Diddy’s Jail Cell Notes Ask Family Member To Get ‘Dirt’ On Victims

Sean “Diddy” Combs
Ricky Vigil/GC PhotosNotes were taken from it Sean “Diddy” CombsThe prison cell last month was said to have included requests for a family member to find “dirt” on the rapper’s alleged victims.
According to NBC News, 11 pages and “eight pages of a calendar” containing notes written by Combs, 55, in his cell at the Metropolitan Detention Center in Brooklyn, were seized as part of a “systematic sweep to deal with drugs and narcotics,” according to the agency’s report on Tuesday’s court hearing. -19 November.
The outlet reported that Assistant US Attorney Christy Slavik The prosecutor says Diddy wrote about “paying witnesses and getting dirt on victims,” before quoting Slavik directly, saying, “A witness was paid and getting dirt on two different victims is not a privilege.”
US District Judge Arun Subramanian issued a court order that day for prosecutors to “throw away copies” of the notes. The court, meanwhile, will “retain documents” as prosecutors and Combs’ legal team “submit briefs about the raid” in the coming weeks.
Us Weekly has reached out to Diddy’s legal representatives for comment.
The court case saw prosecutors accuse Combs of trying to influence witnesses in custody as he was arrested on charges of sex trafficking, fraud and transportation for prostitution, following his arrest on September 16.
Slavik told the judge that “no member of the prosecution team had knowledge or responsibility for the search” and that it was the result of an investigation by the Bureau of Prisons.

Brooklyn Metropolitan Detention Center
YUKI IWAMURA/AFP via Getty ImagesA representative of the Bureau of Prisons also spoke at Tuesday’s hearing, at each facility, explaining that the investigation was “part of an ongoing investigation and that these letters were received in a completely appropriate manner.”
Combs’ legal team denied prosecutors’ allegations, including an account of an alleged phone call made on Oct. 14 by Combs to a family member “to work with a non-attorney to obtain information about the accuser,” according to the statement. .
Combs’ attorney Marc Agnifilo wrote in a response to Tuesday’s hearing, “The important thing is that there is no law enforcement action by many organizations that have a reason to shoot the notes of Mr. Combs’s handwritten conversations with his attorneys, and prosecutors’ arguments to the contrary lack any credibility.”
As for Slavick’s claim that reviewing Diddy’s notes is “not a privilege,” ABC News reported that Agnifilo begged to differ.

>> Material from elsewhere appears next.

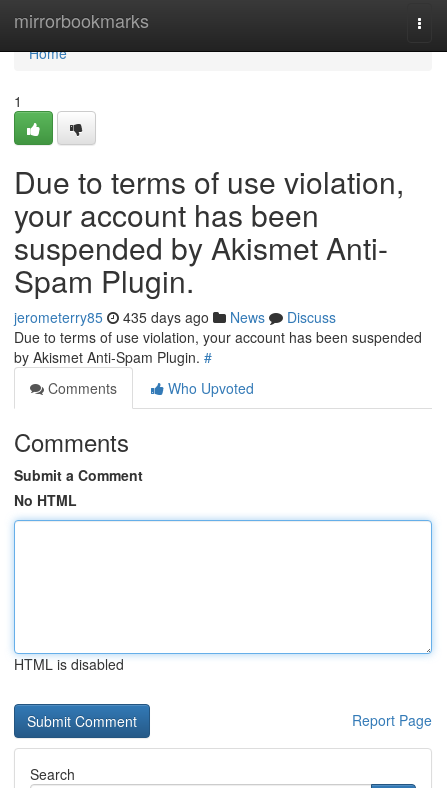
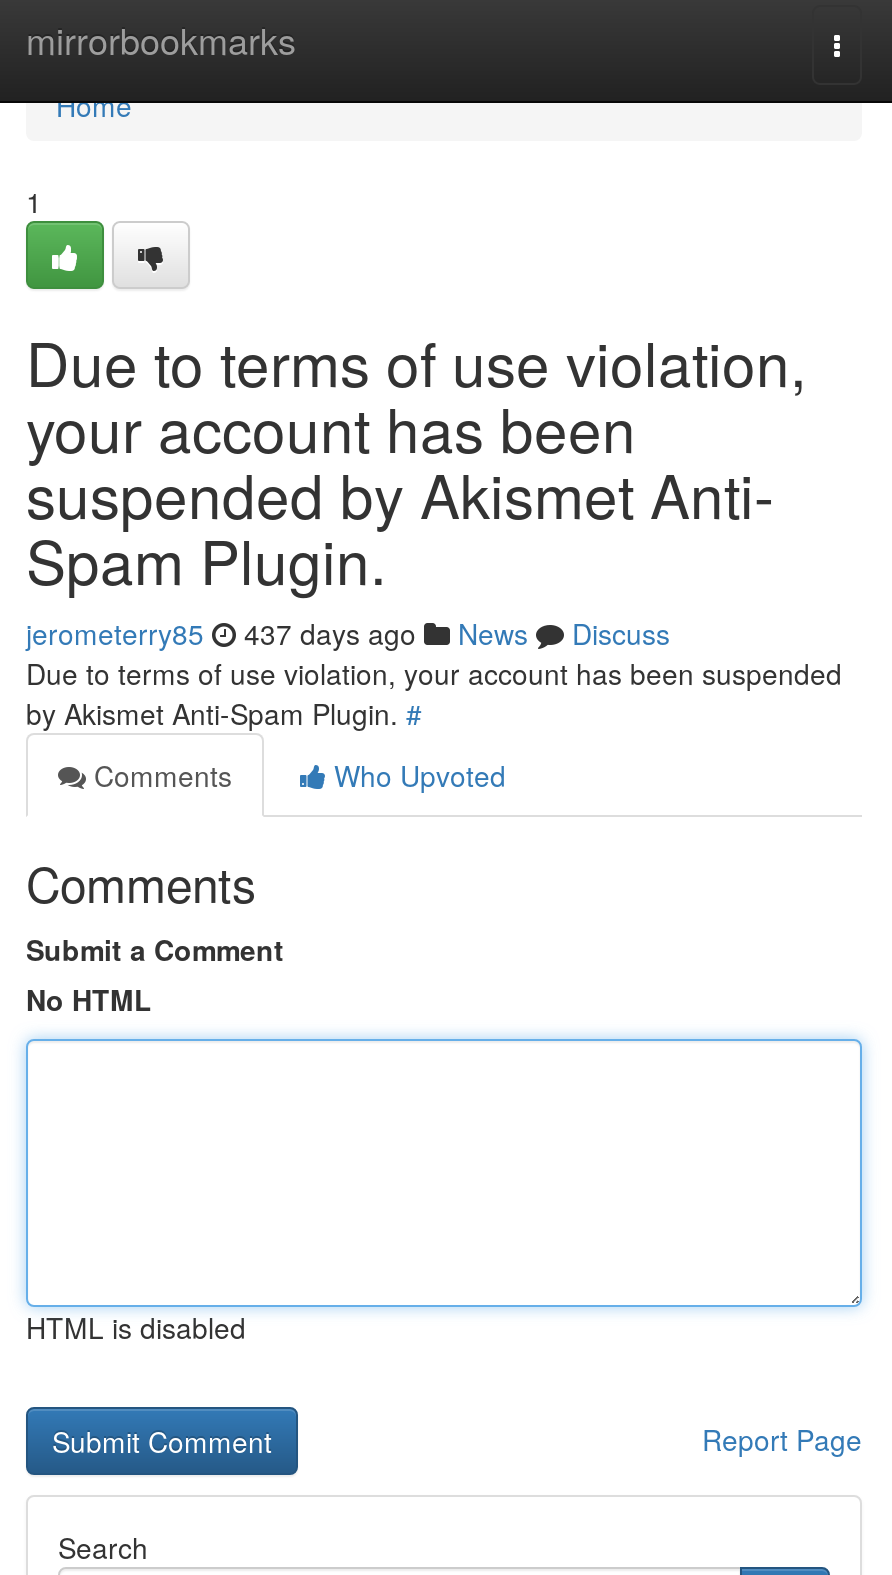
- jerometerry85 435 days ago News Discuss
+ jerometerry85 437 days ago News Discuss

He allegedly told the court that, “every page of the stack is subject to attorney privilege.”
“Almost everything in these legal pads are stories he talks to his lawyers,” said ABC’s Agnifilo. “This was a complete failure of the institution.”
Tuesday’s incident comes after Agnifilo shot back at prosecutors’ allegations in a lawsuit filed Friday, November 15, that Diddy tried to interfere with the investigation by contacting witnesses while in custody.
“The defense attorney recently discovered that the prosecution has confidential material, including the defendant’s documents. This search and seizure violates the rights of Mr. Combs’ Fourth, Fifth and Sixth Amendment,” said Agnifilo in a letter he sent on Monday, November 18.
Agnifilo said, in court documents obtained by Us that day, Diddy’s legal team did not know that the singer’s transcribed notes taken from his cell were given to prosecutors until the prosecutor filed a motion on Friday.
In September, a 14-page lawsuit accused Diddy of hosting “elaborate and manufactured sex shows” called “Freak Offs” and alleged that he used “coercion, threats of coercion and coercion of victims to engage in lengthy sexual acts and commercial sex with men.” workers.”
Diddy is still in jail after being denied bail twice by two different judges who indicated that he was overturning them due to concerns about witness tampering.
A third bail hearing, filed by Diddy’s legal team on October 8, is currently scheduled for Friday, November 22.
If you or someone you know has been sexually assaulted, contact the National Sexual Assault Hotline at 1-800-656-HOPE (4673).